Strange Encounters in Property Appraisal

By: McKissock

Excerpts: Property appraisal is not typically thought of as a “dangerous” profession per se. However, you may encounter some strange—or even spooky—properties from time to time. Recently we asked our appraisal community, “What’s the weirdest property you’ve appraised recently?” While some appraisers discussed atypical and challenging properties, others shared stories of strange encounters ranging from surprising to creepy to downright scary.

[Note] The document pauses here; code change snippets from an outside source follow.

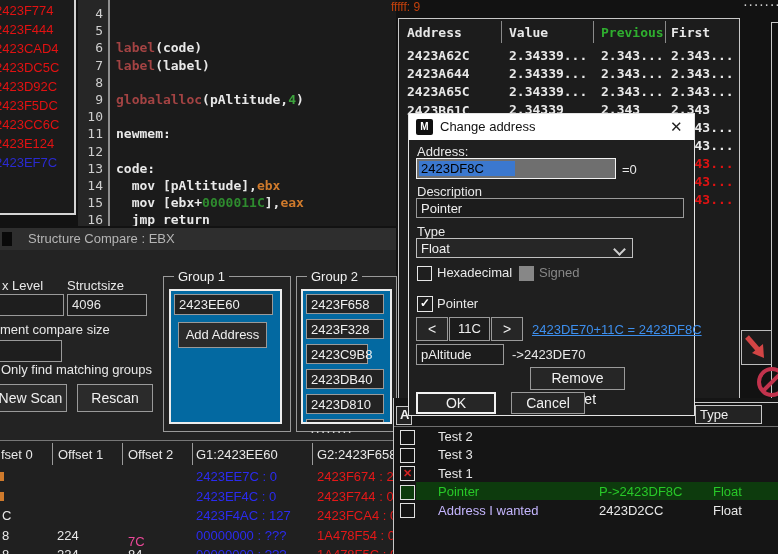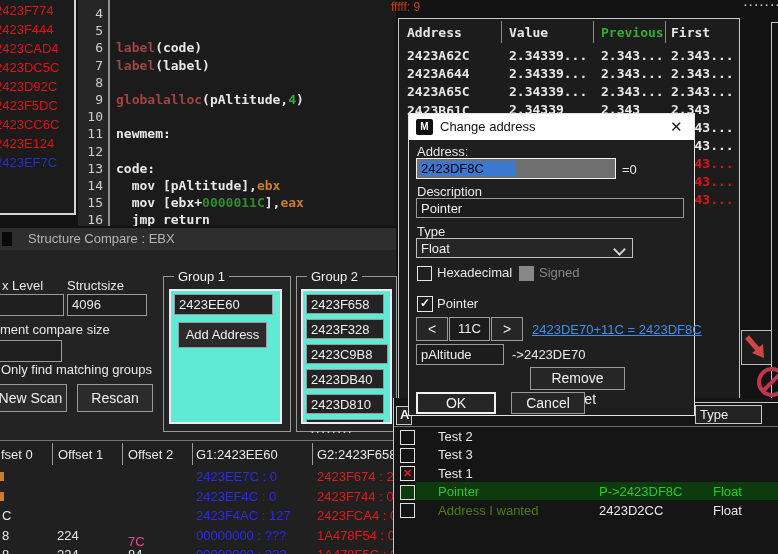--- a/index.html
+++ b/index.html
@@ -43,21 +43,21 @@
   .sc-title span{margin-left:28px;}
   .sc-icon{position:absolute;left:2px;top:4px;width:10px;height:14px;background:#090909;}
   .sc-label{position:absolute;color:#e8e8e8;font:13px "Liberation Sans",sans-serif;white-space:nowrap;}
   .sc-input{position:absolute;background:#1e1e1e;border:1px solid #9a9a9a;color:#e8e8e8;
             font:13px "Liberation Sans",sans-serif;line-height:20px;padding-left:4px;box-sizing:border-box;}
   .sc-btn{position:absolute;background:#2b2b2b;border:1px solid #9a9a9a;color:#efefef;
           font:14px "Liberation Sans",sans-serif;text-align:center;box-sizing:border-box;}
   .groupbox{position:absolute;border:1px solid #9a9a9a;}
   .group-title{position:absolute;left:10px;top:-8px;background:#232323;padding:0 4px;color:#efefef;
                font:13px "Liberation Sans",sans-serif;}
-  .group-list{position:absolute;border:2px solid #ececec;background:#5eead4;overflow:hidden;}
+  .group-list{position:absolute;border:2px solid #ececec;background:#0369a1;overflow:hidden;}
   .group-item{position:absolute;border:1px solid #9a9a9a;background:#232323;color:#efefef;
               font:13px "Liberation Sans",sans-serif;line-height:19px;padding-left:4px;box-sizing:border-box;}
 
   
   .off-table{position:absolute;left:0;top:440px;width:396px;height:114px;background:#202020;
              border-top:1px solid #777;overflow:hidden;}
   .off-head{position:absolute;top:6px;color:#e8e8e8;font:13px "Liberation Sans",sans-serif;white-space:nowrap;}
   .off-sep{position:absolute;top:2px;width:1px;height:22px;background:#9a9a9a;}
   .off-cell{position:absolute;font:13px "Liberation Sans",sans-serif;white-space:nowrap;overflow:hidden;}
   .off-frag{position:absolute;left:0;width:4px;height:9px;background:#cf7a2c;}
@@ -215,21 +215,21 @@
           </div>
         <div class="sc-btn" style="left:7px;top:31px;width:89px;height:26px;line-height:24px;font-size:13px">Add Address</div>
       </div>
     </div>
     <div class="groupbox" style="left:296px;top:48px;width:99px;height:154px">
       <div class="group-title">Group 2</div>
       <div class="group-list" style="left:4px;top:12px;width:87px;height:131px">
         <div id="g2-items">
             <div class="group-item" style="left: 3px; top: 3px; width: 78px; height: 20px;">2423F658</div>
             <div class="group-item" style="left: 3px; top: 28px; width: 78px; height: 20px;">2423F328</div>
-            <div class="group-item" style="left: 3px; top: 53px; width: 82px; height: 20px;">2423C9B8</div>
+            <div class="group-item" style="left: 3px; top: 53px; width: 62px; height: 20px;">2423C9B8</div>
             <div class="group-item" style="left: 3px; top: 78px; width: 78px; height: 20px;">2423DB40</div>
             <div class="group-item" style="left: 3px; top: 103px; width: 78px; height: 20px;">2423D810</div>
           </div>
         <div class="group-item" style="left:3px;top:128px;width:78px;height:6px"></div>
       </div>
     </div>
   </div>
   <div class="dots" style="left:311px;top:427px">········</div>
 
   <div class="off-table">
@@ -276,21 +276,21 @@
         <div class="ct-check" style="left: 6px; top: 49.9px;"></div>
         <div class="ct-row-text" style="left: 44px; top: 49.4px; color: rgb(232, 232, 232);">Test 3</div>
         <div class="ct-check" style="left: 6px; top: 68.3px; color: rgb(210, 34, 34);">✕</div>
         <div class="ct-row-text" style="left: 44px; top: 67.8px; color: rgb(232, 232, 232);">Test 1</div>
         <div class="ct-hl" style="top: 84.2px;"></div>
         <div class="ct-check" style="left: 6px; top: 86.7px; background: rgb(13, 59, 13);"></div>
         <div class="ct-row-text" style="left: 44px; top: 86.2px; color: rgb(40, 200, 40);">Pointer</div>
         <div class="ct-row-text" style="left: 205px; top: 86.2px; color: rgb(40, 200, 40);">P-&gt;2423DF8C</div>
         <div class="ct-row-text" style="left: 319px; top: 86.2px; color: rgb(40, 200, 40);">Float</div>
         <div class="ct-check" style="left: 6px; top: 105.1px;"></div>
-        <div class="ct-row-text" style="left: 44px; top: 104.6px; color: #4d7c0f;">Address I wanted</div>
+        <div class="ct-row-text" style="left: 44px; top: 104.6px; color: #c4b5fd;">Address I wanted</div>
         <div class="ct-row-text" style="left: 205px; top: 104.6px; color: rgb(232, 232, 232);">2423D2CC</div>
         <div class="ct-row-text" style="left: 319px; top: 104.6px; color: rgb(232, 232, 232);">Float</div>
       </div>
   </div>
 
   <div class="dlg">
     <div class="dlg-title">
       <div class="dlg-logo">M</div>
       <div class="dlg-title-text">Change address</div>
       <div class="dlg-close">✕</div>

We’ve organized the strange and spooky properties described by our survey participants into the following categories:

  •  Vacant and secluded homes
  •   Spooky historic properties
  •   Properties in horrible condition
  •   Other surprising and strange site visits

“Vacant house that neighbors told me had not been occupied for almost 3 years. They were concerned that the electric was still on and could pose a danger as you could hear an electrical buzzing sound. Once I entered the house, the sound was evident and I looked for the source, probably a light fixture with a bad ballast or short-circuit. However what I found was a massive wasp nest that was approx 4′-5′ tall in one of the bedrooms.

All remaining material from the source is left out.